■ **WHAT YOU WILL DO**
The records follow. Give them all back exactly.

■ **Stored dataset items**
□ □ □ □

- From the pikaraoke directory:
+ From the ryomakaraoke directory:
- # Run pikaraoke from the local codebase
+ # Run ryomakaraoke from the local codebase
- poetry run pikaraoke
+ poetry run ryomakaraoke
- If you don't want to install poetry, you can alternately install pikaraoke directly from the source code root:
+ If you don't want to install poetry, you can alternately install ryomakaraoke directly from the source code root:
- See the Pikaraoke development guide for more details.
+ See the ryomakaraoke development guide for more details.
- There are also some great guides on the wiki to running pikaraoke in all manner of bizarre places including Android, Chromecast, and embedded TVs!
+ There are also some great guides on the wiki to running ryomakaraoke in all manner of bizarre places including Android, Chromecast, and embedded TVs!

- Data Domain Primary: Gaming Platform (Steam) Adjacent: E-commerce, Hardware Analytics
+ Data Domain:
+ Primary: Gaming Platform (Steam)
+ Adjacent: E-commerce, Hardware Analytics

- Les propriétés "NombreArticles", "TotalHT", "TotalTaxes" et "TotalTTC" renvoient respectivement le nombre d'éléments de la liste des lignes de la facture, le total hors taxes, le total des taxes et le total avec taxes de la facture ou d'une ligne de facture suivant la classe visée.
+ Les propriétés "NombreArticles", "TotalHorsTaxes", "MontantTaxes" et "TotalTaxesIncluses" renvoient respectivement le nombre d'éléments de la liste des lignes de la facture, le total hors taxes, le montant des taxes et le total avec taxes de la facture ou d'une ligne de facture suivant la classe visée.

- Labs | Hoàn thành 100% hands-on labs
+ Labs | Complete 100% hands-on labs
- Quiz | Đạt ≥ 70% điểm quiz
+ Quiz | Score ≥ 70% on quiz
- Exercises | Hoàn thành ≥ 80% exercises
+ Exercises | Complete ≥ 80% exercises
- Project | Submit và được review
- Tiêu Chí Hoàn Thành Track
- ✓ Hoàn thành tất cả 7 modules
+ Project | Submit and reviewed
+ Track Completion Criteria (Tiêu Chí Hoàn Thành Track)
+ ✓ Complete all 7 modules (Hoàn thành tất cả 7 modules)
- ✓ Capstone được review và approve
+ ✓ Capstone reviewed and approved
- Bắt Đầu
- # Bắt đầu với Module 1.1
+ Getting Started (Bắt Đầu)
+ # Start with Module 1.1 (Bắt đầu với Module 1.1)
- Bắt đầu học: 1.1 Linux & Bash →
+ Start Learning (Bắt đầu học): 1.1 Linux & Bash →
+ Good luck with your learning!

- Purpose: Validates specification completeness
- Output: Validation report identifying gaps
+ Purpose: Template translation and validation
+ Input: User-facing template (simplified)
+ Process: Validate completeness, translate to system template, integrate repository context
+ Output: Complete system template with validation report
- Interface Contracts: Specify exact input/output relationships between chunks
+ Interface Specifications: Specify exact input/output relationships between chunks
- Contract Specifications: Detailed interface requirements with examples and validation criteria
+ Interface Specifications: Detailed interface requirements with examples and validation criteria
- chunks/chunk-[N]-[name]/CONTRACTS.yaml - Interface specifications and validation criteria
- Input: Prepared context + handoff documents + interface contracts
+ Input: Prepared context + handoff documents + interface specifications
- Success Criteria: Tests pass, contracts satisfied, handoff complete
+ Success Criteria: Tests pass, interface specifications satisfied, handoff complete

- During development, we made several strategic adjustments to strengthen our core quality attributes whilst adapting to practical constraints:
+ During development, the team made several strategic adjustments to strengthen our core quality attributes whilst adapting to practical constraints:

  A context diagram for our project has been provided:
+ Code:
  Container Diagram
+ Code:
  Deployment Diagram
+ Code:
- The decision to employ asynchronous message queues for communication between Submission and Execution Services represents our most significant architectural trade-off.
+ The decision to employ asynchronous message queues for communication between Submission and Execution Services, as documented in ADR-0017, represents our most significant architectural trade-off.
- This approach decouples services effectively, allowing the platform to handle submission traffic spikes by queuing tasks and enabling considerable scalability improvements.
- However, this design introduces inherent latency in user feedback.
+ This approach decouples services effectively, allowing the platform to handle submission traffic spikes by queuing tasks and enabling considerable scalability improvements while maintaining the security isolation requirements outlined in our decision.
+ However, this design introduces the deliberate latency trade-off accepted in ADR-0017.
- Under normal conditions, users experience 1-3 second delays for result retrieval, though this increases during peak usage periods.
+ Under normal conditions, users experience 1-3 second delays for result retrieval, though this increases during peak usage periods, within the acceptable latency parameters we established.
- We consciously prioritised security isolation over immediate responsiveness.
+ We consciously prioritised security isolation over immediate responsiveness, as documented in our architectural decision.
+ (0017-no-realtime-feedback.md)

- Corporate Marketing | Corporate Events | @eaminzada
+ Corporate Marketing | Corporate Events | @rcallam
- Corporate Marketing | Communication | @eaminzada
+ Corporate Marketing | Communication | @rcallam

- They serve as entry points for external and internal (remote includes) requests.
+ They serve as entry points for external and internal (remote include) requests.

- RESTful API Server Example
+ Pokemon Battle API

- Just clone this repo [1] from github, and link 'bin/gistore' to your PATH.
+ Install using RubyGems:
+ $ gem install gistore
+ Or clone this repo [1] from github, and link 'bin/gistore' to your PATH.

□ □ □ □

■ **EXPECTED ANSWER**
- From the pikaraoke directory:
+ From the ryomakaraoke directory:
- # Run pikaraoke from the local codebase
+ # Run ryomakaraoke from the local codebase
- poetry run pikaraoke
+ poetry run ryomakaraoke
- If you don't want to install poetry, you can alternately install pikaraoke directly from the source code root:
+ If you don't want to install poetry, you can alternately install ryomakaraoke directly from the source code root:
- See the Pikaraoke development guide for more details.
+ See the ryomakaraoke development guide for more details.
- There are also some great guides on the wiki to running pikaraoke in all manner of bizarre places including Android, Chromecast, and embedded TVs!
+ There are also some great guides on the wiki to running ryomakaraoke in all manner of bizarre places including Android, Chromecast, and embedded TVs!

- Data Domain Primary: Gaming Platform (Steam) Adjacent: E-commerce, Hardware Analytics
+ Data Domain:
+ Primary: Gaming Platform (Steam)
+ Adjacent: E-commerce, Hardware Analytics

- Les propriétés "NombreArticles", "TotalHT", "TotalTaxes" et "TotalTTC" renvoient respectivement le nombre d'éléments de la liste des lignes de la facture, le total hors taxes, le total des taxes et le total avec taxes de la facture ou d'une ligne de facture suivant la classe visée.
+ Les propriétés "NombreArticles", "TotalHorsTaxes", "MontantTaxes" et "TotalTaxesIncluses" renvoient respectivement le nombre d'éléments de la liste des lignes de la facture, le total hors taxes, le montant des taxes et le total avec taxes de la facture ou d'une ligne de facture suivant la classe visée.

- Labs | Hoàn thành 100% hands-on labs
+ Labs | Complete 100% hands-on labs
- Quiz | Đạt ≥ 70% điểm quiz
+ Quiz | Score ≥ 70% on quiz
- Exercises | Hoàn thành ≥ 80% exercises
+ Exercises | Complete ≥ 80% exercises
- Project | Submit và được review
- Tiêu Chí Hoàn Thành Track
- ✓ Hoàn thành tất cả 7 modules
+ Project | Submit and reviewed
+ Track Completion Criteria (Tiêu Chí Hoàn Thành Track)
+ ✓ Complete all 7 modules (Hoàn thành tất cả 7 modules)
- ✓ Capstone được review và approve
+ ✓ Capstone reviewed and approved
- Bắt Đầu
- # Bắt đầu với Module 1.1
+ Getting Started (Bắt Đầu)
+ # Start with Module 1.1 (Bắt đầu với Module 1.1)
- Bắt đầu học: 1.1 Linux & Bash →
+ Start Learning (Bắt đầu học): 1.1 Linux & Bash →
+ Good luck with your learning!

- Purpose: Validates specification completeness
- Output: Validation report identifying gaps
+ Purpose: Template translation and validation
+ Input: User-facing template (simplified)
+ Process: Validate completeness, translate to system template, integrate repository context
+ Output: Complete system template with validation report
- Interface Contracts: Specify exact input/output relationships between chunks
+ Interface Specifications: Specify exact input/output relationships between chunks
- Contract Specifications: Detailed interface requirements with examples and validation criteria
+ Interface Specifications: Detailed interface requirements with examples and validation criteria
- chunks/chunk-[N]-[name]/CONTRACTS.yaml - Interface specifications and validation criteria
- Input: Prepared context + handoff documents + interface contracts
+ Input: Prepared context + handoff documents + interface specifications
- Success Criteria: Tests pass, contracts satisfied, handoff complete
+ Success Criteria: Tests pass, interface specifications satisfied, handoff complete

- During development, we made several strategic adjustments to strengthen our core quality attributes whilst adapting to practical constraints:
+ During development, the team made several strategic adjustments to strengthen our core quality attributes whilst adapting to practical constraints:

  A context diagram for our project has been provided:
+ Code:
  Container Diagram
+ Code:
  Deployment Diagram
+ Code:
- The decision to employ asynchronous message queues for communication between Submission and Execution Services represents our most significant architectural trade-off.
+ The decision to employ asynchronous message queues for communication between Submission and Execution Services, as documented in ADR-0017, represents our most significant architectural trade-off.
- This approach decouples services effectively, allowing the platform to handle submission traffic spikes by queuing tasks and enabling considerable scalability improvements.
- However, this design introduces inherent latency in user feedback.
+ This approach decouples services effectively, allowing the platform to handle submission traffic spikes by queuing tasks and enabling considerable scalability improvements while maintaining the security isolation requirements outlined in our decision.
+ However, this design introduces the deliberate latency trade-off accepted in ADR-0017.
- Under normal conditions, users experience 1-3 second delays for result retrieval, though this increases during peak usage periods.
+ Under normal conditions, users experience 1-3 second delays for result retrieval, though this increases during peak usage periods, within the acceptable latency parameters we established.
- We consciously prioritised security isolation over immediate responsiveness.
+ We consciously prioritised security isolation over immediate responsiveness, as documented in our architectural decision.
+ (0017-no-realtime-feedback.md)

- Corporate Marketing | Corporate Events | @eaminzada
+ Corporate Marketing | Corporate Events | @rcallam
- Corporate Marketing | Communication | @eaminzada
+ Corporate Marketing | Communication | @rcallam

- They serve as entry points for external and internal (remote includes) requests.
+ They serve as entry points for external and internal (remote include) requests.

- RESTful API Server Example
+ Pokemon Battle API

- Just clone this repo [1] from github, and link 'bin/gistore' to your PATH.
+ Install using RubyGems:
+ $ gem install gistore
+ Or clone this repo [1] from github, and link 'bin/gistore' to your PATH.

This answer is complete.